An orphan whose foster mother died when he was six, Kabran spent three years in a military school before dropping out. With him in apartment 9 at Stonehead Manor lived Gregory Walls: black, kindly, holding two jobs and studying scriptwriting at nights at Cass Technical High School. Another familiar figure in the apartment was Anthony Brown, a rootless youth who slept wherever there was a spare bed.

It was not so much to see Kabran as to escape from home that Sandy again moved in with Donna Sue Potts on Sunday, May 3. During the following week, occupants of Stonehead Manor testified, Garland, sometimes accompanied by his wife Martha, visited the building in search of his daughter. She eluded them. Garland questioned her neighbors, encountered infuriating evasions.

Shortly after 2 a.m. on May 8, Garland returned. The statement he subsequently gave to police, which has been presented at the trial, describes the tragedy in agonizing detail: "I knew my daughter was in there with Scott. I broke down the door to apartment 9 with my right shoulder. I was carrying a flashlight in my right hand. They were both nude. I pulled out my .38 revolver and struck Scott over the head with the gun as hard as I could. The weapon discharged, killing my daughter, who moaned and fell back. My wife screamed, 'You killed my baby!'

"I said it was an accident. After I knew my daughter was dead, I shot Scott in the head two or three times. I don't remember shooting a colored man named Greg, who was in a bed in the same room, but I remember thinking he probably had been taking turns with my daughter. I remember seeing blood on Greg.

"I put the .38 in my belt and pulled out the Luger and walked into the other room and shone the flashlight at Tony on the couch, and I shot him, I believe, through the forehead. I believe he was having intercourse with my daughter also. They all ruined my daughter." Garland then tried to find Donna Sue in one of the other apartments. Finally Martha Garland got him outside. The couple drove immediately to the police station.

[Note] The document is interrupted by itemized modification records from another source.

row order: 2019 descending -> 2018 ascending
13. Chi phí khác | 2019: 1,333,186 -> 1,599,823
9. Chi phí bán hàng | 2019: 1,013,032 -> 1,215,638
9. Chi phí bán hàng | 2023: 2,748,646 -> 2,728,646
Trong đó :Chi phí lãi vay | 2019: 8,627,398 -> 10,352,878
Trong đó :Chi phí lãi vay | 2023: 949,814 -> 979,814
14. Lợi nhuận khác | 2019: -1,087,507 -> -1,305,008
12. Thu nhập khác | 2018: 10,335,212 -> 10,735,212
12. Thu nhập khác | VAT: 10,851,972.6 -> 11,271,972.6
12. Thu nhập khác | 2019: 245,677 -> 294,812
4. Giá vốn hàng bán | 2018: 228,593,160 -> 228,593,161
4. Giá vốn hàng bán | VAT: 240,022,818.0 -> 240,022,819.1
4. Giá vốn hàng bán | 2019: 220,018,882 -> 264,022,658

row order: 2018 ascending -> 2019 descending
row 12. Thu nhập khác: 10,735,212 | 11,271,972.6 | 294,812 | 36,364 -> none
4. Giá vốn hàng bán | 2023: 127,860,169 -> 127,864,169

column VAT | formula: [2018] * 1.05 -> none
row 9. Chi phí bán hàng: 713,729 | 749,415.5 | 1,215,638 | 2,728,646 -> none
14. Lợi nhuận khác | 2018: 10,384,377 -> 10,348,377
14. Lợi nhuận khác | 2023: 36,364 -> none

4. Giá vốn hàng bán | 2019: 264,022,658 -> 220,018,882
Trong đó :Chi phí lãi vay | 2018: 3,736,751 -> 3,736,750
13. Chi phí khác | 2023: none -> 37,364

No Escape. The charges are first-and second-degree murder. The defense does not question that Garland killed the four but contends that he went to Stonehead Manor with the intention of bringing his daughter home. When the gun accidentally discharged, Garland went berserk and shot the others. The plea is temporary insanity.

Horrible as it may be, Garland's crime is not without precedent, at least on the screen. Before the trial began, Judge Joseph A. Gillis saw the movie Joe, and was struck by the similarities. He strongly suggested that both prosecution and defense attorneys see the film, and during jury selection, he carefully questioned the jurors to exclude any who had seen it.

Garland's brown hair has turned mostly gray since last May, and his weight has dropped from 250 Ibs. to under 200. He has received electroshock therapy to relieve his despondency, but still he sits in court, head bowed, wiping his tears away with pink tissues. He is living at home during the trial, free on his own recognizance. No one fears that Arville Garland will try to escape.